Directions -
Give back each entry exactly as written, apart from the pictures.

Materials provided -
Segment Open
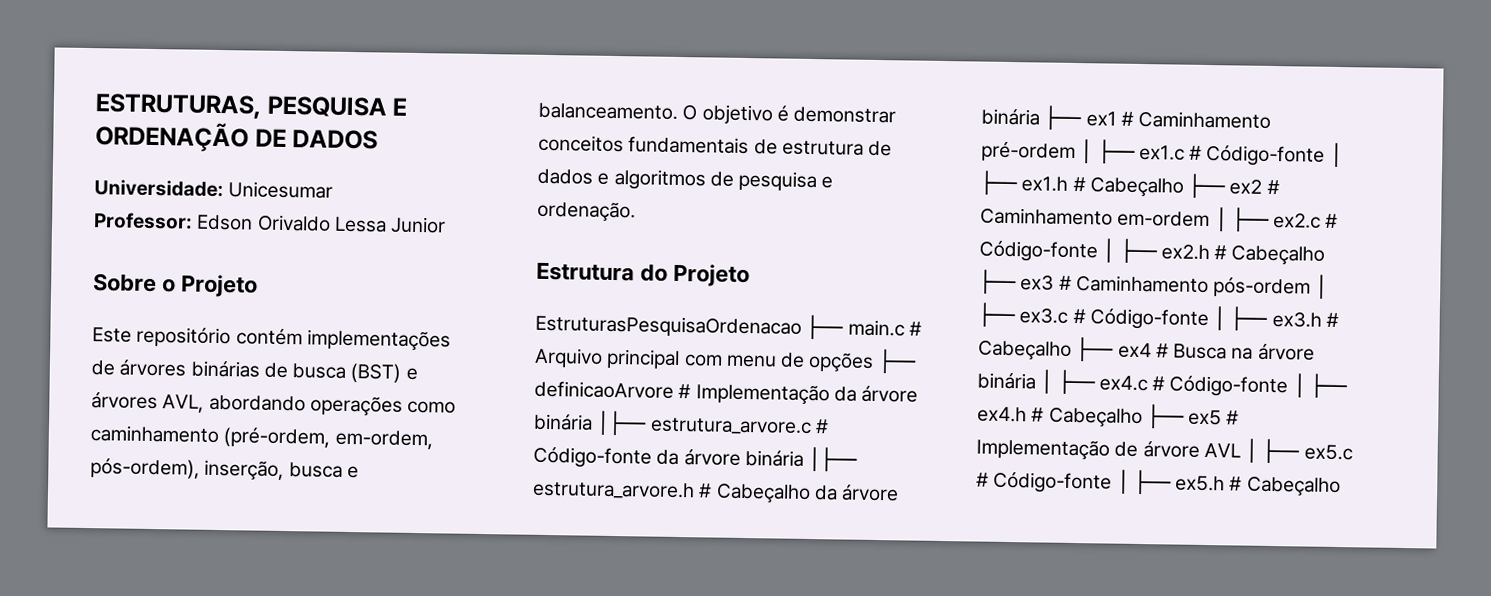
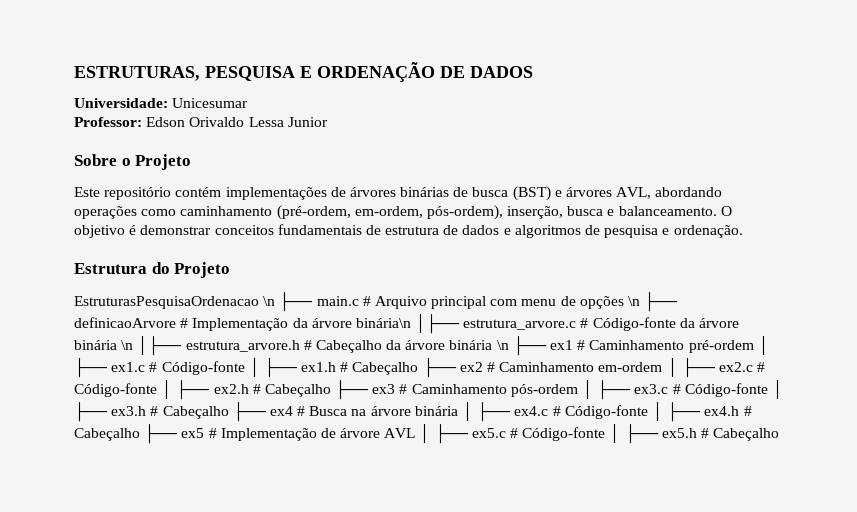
- EstruturasPesquisaOrdenacao ├── main.c # Arquivo principal com menu de opções ├── definicaoArvore # Implementação da árvore binária │├── estrutura_arvore.c # Código-fonte da árvore binária │├── estrutura_arvore.h # Cabeçalho da árvore binária ├── ex1 # Caminhamento pré-ordem │ ├── ex1.c # Código-fonte │ ├── ex1.h # Cabeçalho ├── ex2 # Caminhamento em-ordem │ ├── ex2.c # Código-fonte │ ├── ex2.h # Cabeçalho ├── ex3 # Caminhamento pós-ordem │ ├── ex3.c # Código-fonte │ ├── ex3.h # Cabeçalho ├── ex4 # Busca na árvore binária │ ├── ex4.c # Código-fonte │ ├── ex4.h # Cabeçalho ├── ex5 # Implementação de árvore AVL │ ├── ex5.c # Código-fonte │ ├── ex5.h # Cabeçalho
+ EstruturasPesquisaOrdenacao \n ├── main.c # Arquivo principal com menu de opções \n ├── definicaoArvore # Implementação da árvore binária\n │├── estrutura_arvore.c # Código-fonte da árvore binária \n │├── estrutura_arvore.h # Cabeçalho da árvore binária \n ├── ex1 # Caminhamento pré-ordem │ ├── ex1.c # Código-fonte │ ├── ex1.h # Cabeçalho ├── ex2 # Caminhamento em-ordem │ ├── ex2.c # Código-fonte │ ├── ex2.h # Cabeçalho ├── ex3 # Caminhamento pós-ordem │ ├── ex3.c # Código-fonte │ ├── ex3.h # Cabeçalho ├── ex4 # Busca na árvore binária │ ├── ex4.c # Código-fonte │ ├── ex4.h # Cabeçalho ├── ex5 # Implementação de árvore AVL │ ├── ex5.c # Código-fonte │ ├── ex5.h # Cabeçalho

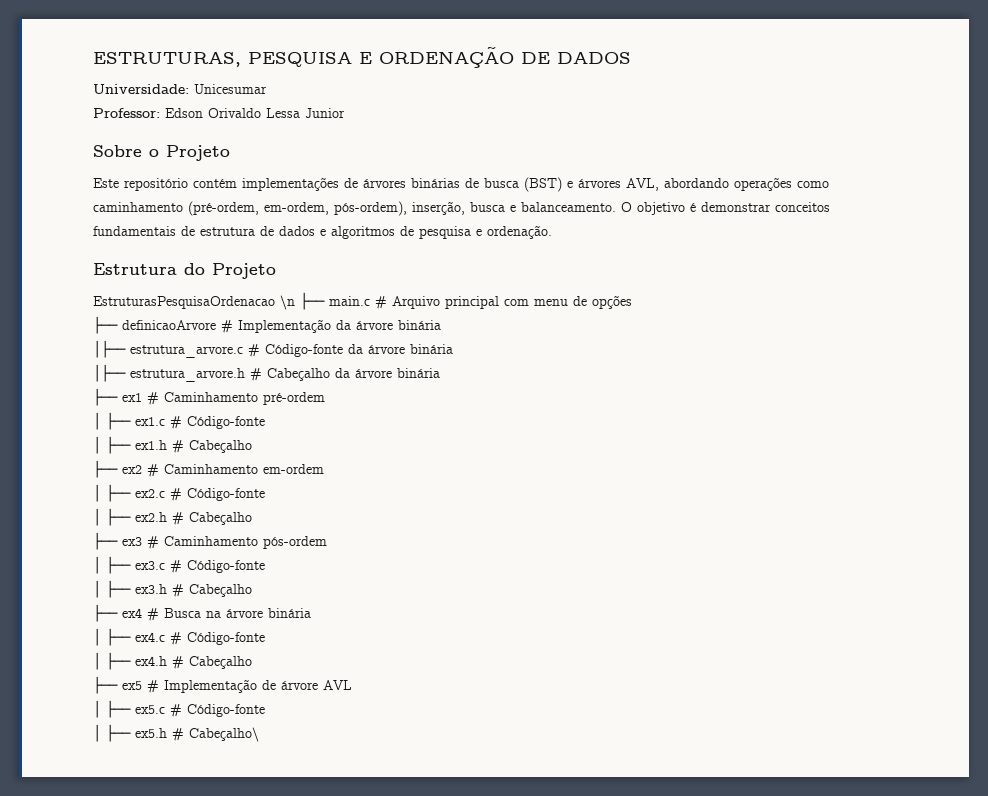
- EstruturasPesquisaOrdenacao \n ├── main.c # Arquivo principal com menu de opções \n ├── definicaoArvore # Implementação da árvore binária\n │├── estrutura_arvore.c # Código-fonte da árvore binária \n │├── estrutura_arvore.h # Cabeçalho da árvore binária \n ├── ex1 # Caminhamento pré-ordem │ ├── ex1.c # Código-fonte │ ├── ex1.h # Cabeçalho ├── ex2 # Caminhamento em-ordem │ ├── ex2.c # Código-fonte │ ├── ex2.h # Cabeçalho ├── ex3 # Caminhamento pós-ordem │ ├── ex3.c # Código-fonte │ ├── ex3.h # Cabeçalho ├── ex4 # Busca na árvore binária │ ├── ex4.c # Código-fonte │ ├── ex4.h # Cabeçalho ├── ex5 # Implementação de árvore AVL │ ├── ex5.c # Código-fonte │ ├── ex5.h # Cabeçalho
+ EstruturasPesquisaOrdenacao \n ├── main.c # Arquivo principal com menu de opções
+ ├── definicaoArvore # Implementação da árvore binária
+ │├── estrutura_arvore.c # Código-fonte da árvore binária
+ │├── estrutura_arvore.h # Cabeçalho da árvore binária
+ ├── ex1 # Caminhamento pré-ordem
+ │ ├── ex1.c # Código-fonte
+ │ ├── ex1.h # Cabeçalho
+ ├── ex2 # Caminhamento em-ordem
+ │ ├── ex2.c # Código-fonte
+ │ ├── ex2.h # Cabeçalho
+ ├── ex3 # Caminhamento pós-ordem
+ │ ├── ex3.c # Código-fonte
+ │ ├── ex3.h # Cabeçalho
+ ├── ex4 # Busca na árvore binária
+ │ ├── ex4.c # Código-fonte
+ │ ├── ex4.h # Cabeçalho
+ ├── ex5 # Implementação de árvore AVL
+ │ ├── ex5.c # Código-fonte
+ │ ├── ex5.h # Cabeçalho\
Segment Closed
Worked solution -
- EstruturasPesquisaOrdenacao ├── main.c # Arquivo principal com menu de opções ├── definicaoArvore # Implementação da árvore binária │├── estrutura_arvore.c # Código-fonte da árvore binária │├── estrutura_arvore.h # Cabeçalho da árvore binária ├── ex1 # Caminhamento pré-ordem │ ├── ex1.c # Código-fonte │ ├── ex1.h # Cabeçalho ├── ex2 # Caminhamento em-ordem │ ├── ex2.c # Código-fonte │ ├── ex2.h # Cabeçalho ├── ex3 # Caminhamento pós-ordem │ ├── ex3.c # Código-fonte │ ├── ex3.h # Cabeçalho ├── ex4 # Busca na árvore binária │ ├── ex4.c # Código-fonte │ ├── ex4.h # Cabeçalho ├── ex5 # Implementação de árvore AVL │ ├── ex5.c # Código-fonte │ ├── ex5.h # Cabeçalho
+ EstruturasPesquisaOrdenacao \n ├── main.c # Arquivo principal com menu de opções \n ├── definicaoArvore # Implementação da árvore binária\n │├── estrutura_arvore.c # Código-fonte da árvore binária \n │├── estrutura_arvore.h # Cabeçalho da árvore binária \n ├── ex1 # Caminhamento pré-ordem │ ├── ex1.c # Código-fonte │ ├── ex1.h # Cabeçalho ├── ex2 # Caminhamento em-ordem │ ├── ex2.c # Código-fonte │ ├── ex2.h # Cabeçalho ├── ex3 # Caminhamento pós-ordem │ ├── ex3.c # Código-fonte │ ├── ex3.h # Cabeçalho ├── ex4 # Busca na árvore binária │ ├── ex4.c # Código-fonte │ ├── ex4.h # Cabeçalho ├── ex5 # Implementação de árvore AVL │ ├── ex5.c # Código-fonte │ ├── ex5.h # Cabeçalho

- EstruturasPesquisaOrdenacao \n ├── main.c # Arquivo principal com menu de opções \n ├── definicaoArvore # Implementação da árvore binária\n │├── estrutura_arvore.c # Código-fonte da árvore binária \n │├── estrutura_arvore.h # Cabeçalho da árvore binária \n ├── ex1 # Caminhamento pré-ordem │ ├── ex1.c # Código-fonte │ ├── ex1.h # Cabeçalho ├── ex2 # Caminhamento em-ordem │ ├── ex2.c # Código-fonte │ ├── ex2.h # Cabeçalho ├── ex3 # Caminhamento pós-ordem │ ├── ex3.c # Código-fonte │ ├── ex3.h # Cabeçalho ├── ex4 # Busca na árvore binária │ ├── ex4.c # Código-fonte │ ├── ex4.h # Cabeçalho ├── ex5 # Implementação de árvore AVL │ ├── ex5.c # Código-fonte │ ├── ex5.h # Cabeçalho
+ EstruturasPesquisaOrdenacao \n ├── main.c # Arquivo principal com menu de opções
+ ├── definicaoArvore # Implementação da árvore binária
+ │├── estrutura_arvore.c # Código-fonte da árvore binária
+ │├── estrutura_arvore.h # Cabeçalho da árvore binária
+ ├── ex1 # Caminhamento pré-ordem
+ │ ├── ex1.c # Código-fonte
+ │ ├── ex1.h # Cabeçalho
+ ├── ex2 # Caminhamento em-ordem
+ │ ├── ex2.c # Código-fonte
+ │ ├── ex2.h # Cabeçalho
+ ├── ex3 # Caminhamento pós-ordem
+ │ ├── ex3.c # Código-fonte
+ │ ├── ex3.h # Cabeçalho
+ ├── ex4 # Busca na árvore binária
+ │ ├── ex4.c # Código-fonte
+ │ ├── ex4.h # Cabeçalho
+ ├── ex5 # Implementação de árvore AVL
+ │ ├── ex5.c # Código-fonte
+ │ ├── ex5.h # Cabeçalho\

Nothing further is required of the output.